Но Аркадий лишь рассмеялся в ответ.
– Ладно, пусть так. Мы с Катей собираемся уехать отсюда и начать все заново. Ты нам очень дорог, и мы хотим, чтобы ты поехал с нами, но ты сам выбирай, что для тебя лучше. Просто скажи: едешь или остаешься. И ответ нужен завтра.
Левый висок Кирилла пронзила боль. Комок подступил к горлу, и по языку расплылась горечь. Опершись о забор, Кирилл блевал. Шла какая-то пена, и раз за разом спазм сжимал желудок, и Кирилл отплевывал горькую слюну.

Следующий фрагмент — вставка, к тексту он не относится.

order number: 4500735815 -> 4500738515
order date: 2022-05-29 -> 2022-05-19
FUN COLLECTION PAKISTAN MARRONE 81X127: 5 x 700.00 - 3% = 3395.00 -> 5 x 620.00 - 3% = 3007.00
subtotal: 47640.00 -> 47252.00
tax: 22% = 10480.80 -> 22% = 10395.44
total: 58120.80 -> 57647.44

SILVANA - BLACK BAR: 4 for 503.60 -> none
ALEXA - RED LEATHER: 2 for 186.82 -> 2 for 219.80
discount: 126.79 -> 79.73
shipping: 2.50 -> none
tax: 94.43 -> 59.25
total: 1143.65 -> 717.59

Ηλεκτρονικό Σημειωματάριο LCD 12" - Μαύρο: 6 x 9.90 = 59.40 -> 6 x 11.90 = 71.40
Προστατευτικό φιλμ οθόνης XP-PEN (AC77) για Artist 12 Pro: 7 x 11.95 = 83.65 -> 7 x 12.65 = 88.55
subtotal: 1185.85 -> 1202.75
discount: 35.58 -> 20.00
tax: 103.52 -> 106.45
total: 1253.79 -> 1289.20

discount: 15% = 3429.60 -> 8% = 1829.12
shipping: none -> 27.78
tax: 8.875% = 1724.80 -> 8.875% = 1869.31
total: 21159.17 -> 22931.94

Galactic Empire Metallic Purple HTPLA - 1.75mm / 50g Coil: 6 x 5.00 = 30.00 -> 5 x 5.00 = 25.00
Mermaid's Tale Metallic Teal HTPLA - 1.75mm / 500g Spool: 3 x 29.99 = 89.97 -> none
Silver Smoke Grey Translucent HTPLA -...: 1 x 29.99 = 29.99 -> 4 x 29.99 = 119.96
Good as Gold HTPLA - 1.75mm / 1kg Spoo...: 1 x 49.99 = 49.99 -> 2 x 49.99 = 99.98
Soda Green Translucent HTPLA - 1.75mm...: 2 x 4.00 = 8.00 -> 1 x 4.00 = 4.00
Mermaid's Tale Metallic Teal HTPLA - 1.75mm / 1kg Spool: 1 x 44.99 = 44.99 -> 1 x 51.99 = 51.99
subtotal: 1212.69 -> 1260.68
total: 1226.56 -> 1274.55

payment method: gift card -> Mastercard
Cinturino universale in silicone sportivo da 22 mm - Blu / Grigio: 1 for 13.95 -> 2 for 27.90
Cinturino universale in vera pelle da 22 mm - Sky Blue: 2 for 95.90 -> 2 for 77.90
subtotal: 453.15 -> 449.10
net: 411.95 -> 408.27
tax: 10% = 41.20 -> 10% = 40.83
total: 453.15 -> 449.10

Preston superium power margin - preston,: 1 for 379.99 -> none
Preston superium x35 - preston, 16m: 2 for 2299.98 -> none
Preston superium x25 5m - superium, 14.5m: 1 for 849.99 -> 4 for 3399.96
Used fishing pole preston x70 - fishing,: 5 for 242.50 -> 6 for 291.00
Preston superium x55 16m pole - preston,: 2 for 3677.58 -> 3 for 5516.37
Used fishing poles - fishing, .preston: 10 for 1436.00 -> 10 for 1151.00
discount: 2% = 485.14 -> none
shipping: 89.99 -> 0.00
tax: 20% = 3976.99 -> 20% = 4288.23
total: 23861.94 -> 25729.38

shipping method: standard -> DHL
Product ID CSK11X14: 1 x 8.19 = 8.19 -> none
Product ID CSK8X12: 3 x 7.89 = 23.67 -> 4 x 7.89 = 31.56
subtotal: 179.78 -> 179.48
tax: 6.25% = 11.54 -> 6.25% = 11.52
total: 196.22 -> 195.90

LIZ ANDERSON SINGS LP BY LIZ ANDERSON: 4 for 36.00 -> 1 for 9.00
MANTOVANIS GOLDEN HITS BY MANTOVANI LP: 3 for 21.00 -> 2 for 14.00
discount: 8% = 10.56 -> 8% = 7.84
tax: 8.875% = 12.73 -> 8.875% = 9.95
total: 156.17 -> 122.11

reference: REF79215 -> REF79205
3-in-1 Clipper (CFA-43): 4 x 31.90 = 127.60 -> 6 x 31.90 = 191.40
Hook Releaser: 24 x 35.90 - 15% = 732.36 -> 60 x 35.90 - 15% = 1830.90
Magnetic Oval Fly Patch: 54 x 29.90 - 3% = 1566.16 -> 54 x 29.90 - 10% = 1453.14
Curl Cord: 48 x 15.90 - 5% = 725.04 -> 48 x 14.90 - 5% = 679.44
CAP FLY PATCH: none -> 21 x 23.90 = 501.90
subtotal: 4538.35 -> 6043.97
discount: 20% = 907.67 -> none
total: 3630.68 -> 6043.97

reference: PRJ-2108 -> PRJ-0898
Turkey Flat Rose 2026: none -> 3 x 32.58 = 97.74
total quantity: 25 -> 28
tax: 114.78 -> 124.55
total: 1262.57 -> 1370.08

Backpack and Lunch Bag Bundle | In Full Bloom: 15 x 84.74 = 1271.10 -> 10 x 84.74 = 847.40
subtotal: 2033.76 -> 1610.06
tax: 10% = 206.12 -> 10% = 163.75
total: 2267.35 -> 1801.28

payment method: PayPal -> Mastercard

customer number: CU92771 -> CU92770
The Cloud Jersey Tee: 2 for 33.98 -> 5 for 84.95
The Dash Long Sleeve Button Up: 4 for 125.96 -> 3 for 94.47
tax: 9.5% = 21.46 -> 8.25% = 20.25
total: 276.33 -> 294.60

Хреново, все хреново. Уже была ночь. Аркадий и Катька ушли спать, и он в одиночестве допил кофе. Сначала полегчало, а потом его стало рвать. Конечно, он раньше был другим. Так и мир раньше был другим. Он так и не нашел ни родителей, ни друзей, ни какой-нибудь ниточки из старого мира. Все порвалось, все ориентиры потеряны. Ничего не осталось. Успеть, просто успеть взять как можно больше. Конец так и так придет. И ничего не останется уже окончательно.
Спазм сжал желудок, и Кирилл долго отплевывал горькую пену.
Так, нужно решить, останется он здесь или уедет вместе с ними. Аркаша и Катька – его друзья, самые близкие люди, и он не может с ними играть. Только не сейчас. Нужно хоть напоследок проявить к ним уважение и сказать точное «да» или «нет».
Если они уедут, то здесь у него останутся Тоха и Глеб. Тоже друзья. Только никто к нему не пришел, узнать, как он после вчерашнего. Как там Тоха, кстати? Нужно будет сходить узнать.
– Блюешь? – раздался женский голос.
Кирилл сплюнул горечь. Задний дворик таунхауса, на крыльце прижалась к ступеньке керосинка. Пламя притушено. Тени плясали по стенам и забору.
– Не-е, проверяю надежность кирпичной кладки.
– Совсем плохо?
– Да вот, кофе, видно, несвежий попался.
Шаги обошли его за спиной, и Кирилл увидел Карину. Карину изрядно пошатывало. Она присела на ступеньку.
– Мне Антон сказал, где тебя найти. Спрашивает, ты чего не идешь?
– Простудился немного. И как там Тоха?
– Пьяный. Тебя ждет.
– Мы с ним повздорили вчера немножко.
– Ну сегодня он вроде нормальный, только губа разбита. Сказал, что с лестницы упал. А тут выпить есть чего?